This article was originally published on ETFTrends.com.
ETF liquidity is sparking thanks to institutional investors. Many now look at ETFs as risk management tools and will likely support further asset growth in the nifty investment vehicle.
"Institutional usage of ETFs is growing and sparking increased liquidity in ETFs as an asset class," according to Keefe, Bruyette & Woods.
KBW argued that while institutional investors have been slow in adopting ETFs, there may be significant room for further growth in institutional ETF usage now that they have gotten a taste.
According to KBW's Inaugural Institutional ETF Survey, institutional investors have a positive view of ETFs and primarily utilize ETFs as trading tools and for their low-cost structure. Around 81% of respondents pointed to risk management as the key reason for utilizing ETFs, followed by their low-cost structure as the second-most cited factor at 47%.

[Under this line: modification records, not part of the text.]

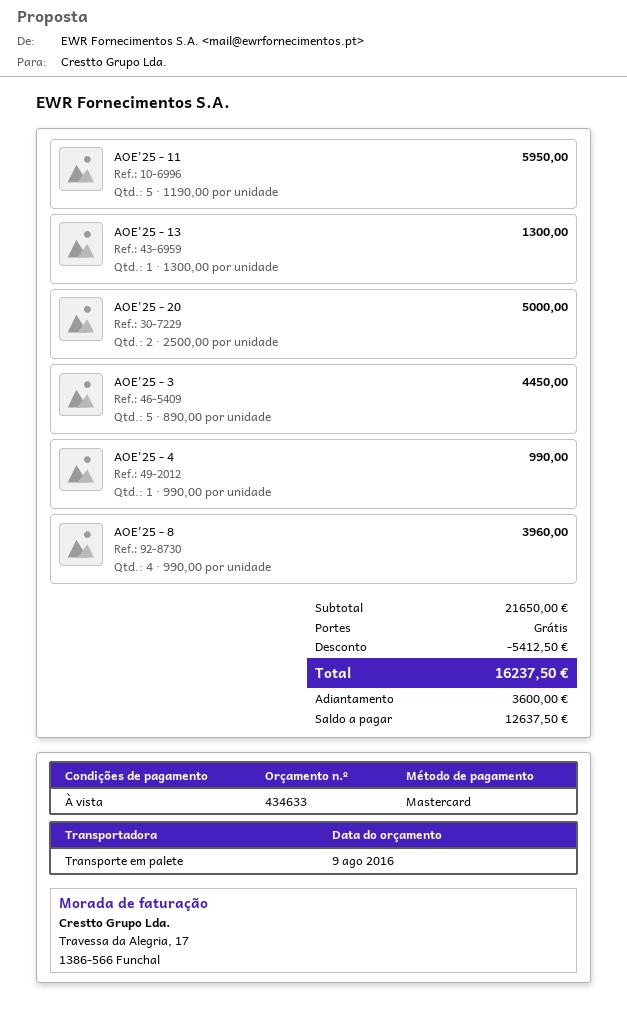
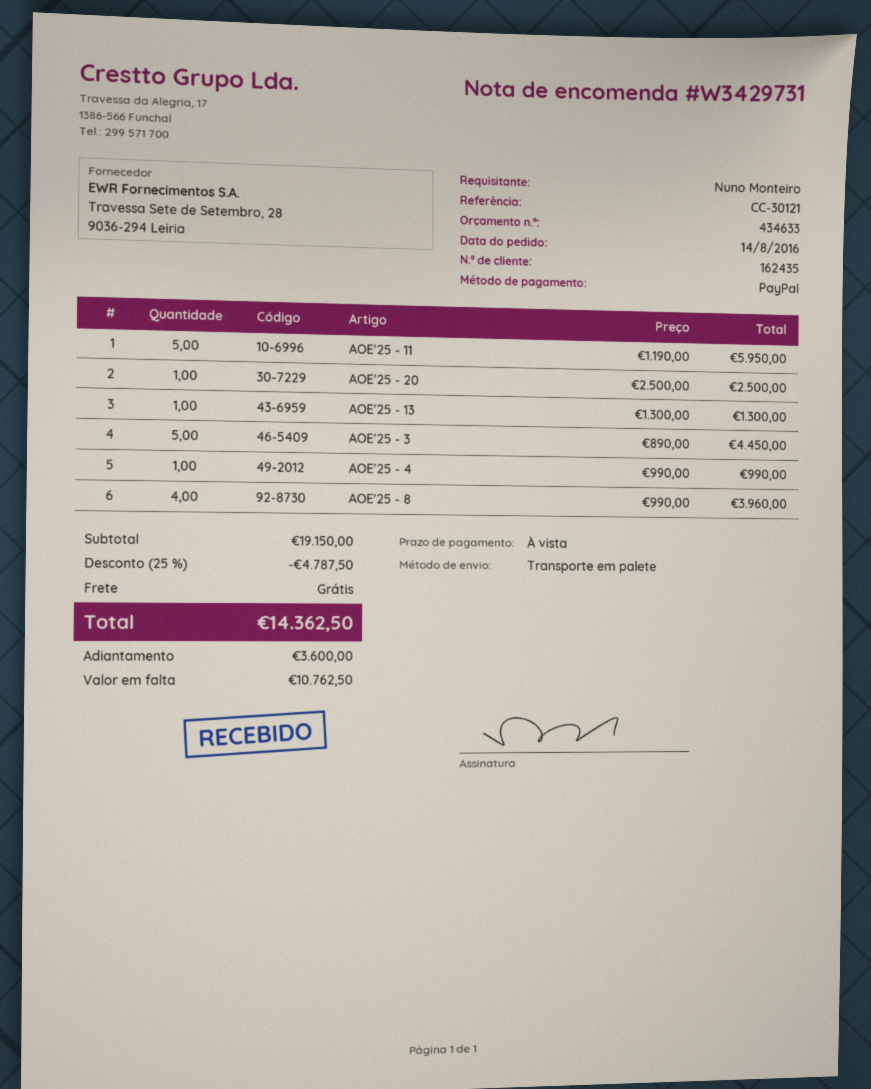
payment method: Mastercard -> PayPal
AOE'25 - 20: 2 x 2500.00 = 5000.00 -> 1 x 2500.00 = 2500.00
subtotal: 21650.00 -> 19150.00
discount: 5412.50 -> 4787.50
total: 16237.50 -> 14362.50
balance: 12637.50 -> 10762.50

While mom and pop investors may see ETFs as core components of a diversified portfolio, relatively few institutional investors use ETFs as portfolio investments. About 30% of survey participants use ETFs for asset allocation. Around 53% said they were not invested in ETFs and 47% had less than 10% of AUM invested in ETFs.
Potential concerns about ETFs may be fueling caution among institutional ETF acceptance, with respondents pointing to "mindless momentum buying," "threat," and "concentrator" as causes for concern. Institutions were concerned with an ETF's underlying index or construction methodology, secondary market trading liquidity and costs.
Why liquidity is not a concern to institutional investors
Liquidity is less of a concern with institutional investors as 66% of participants revealed they would rather own ETFs with the most precise exposure than the most liquid access.
Respondents, though, also showed stubbornness with their ETF picks as they were overwhelmingly concerned with underlying index exposure when picking an ETF, with more than half of respondents indicating they would rather not switch to a new ETF even if it offered more precise exposure.
Overall, institutional investors surveyed revealed a positive outlook for ETFs as just 3% of participants indicated they would use ETFs less in 2018 compared to 2017.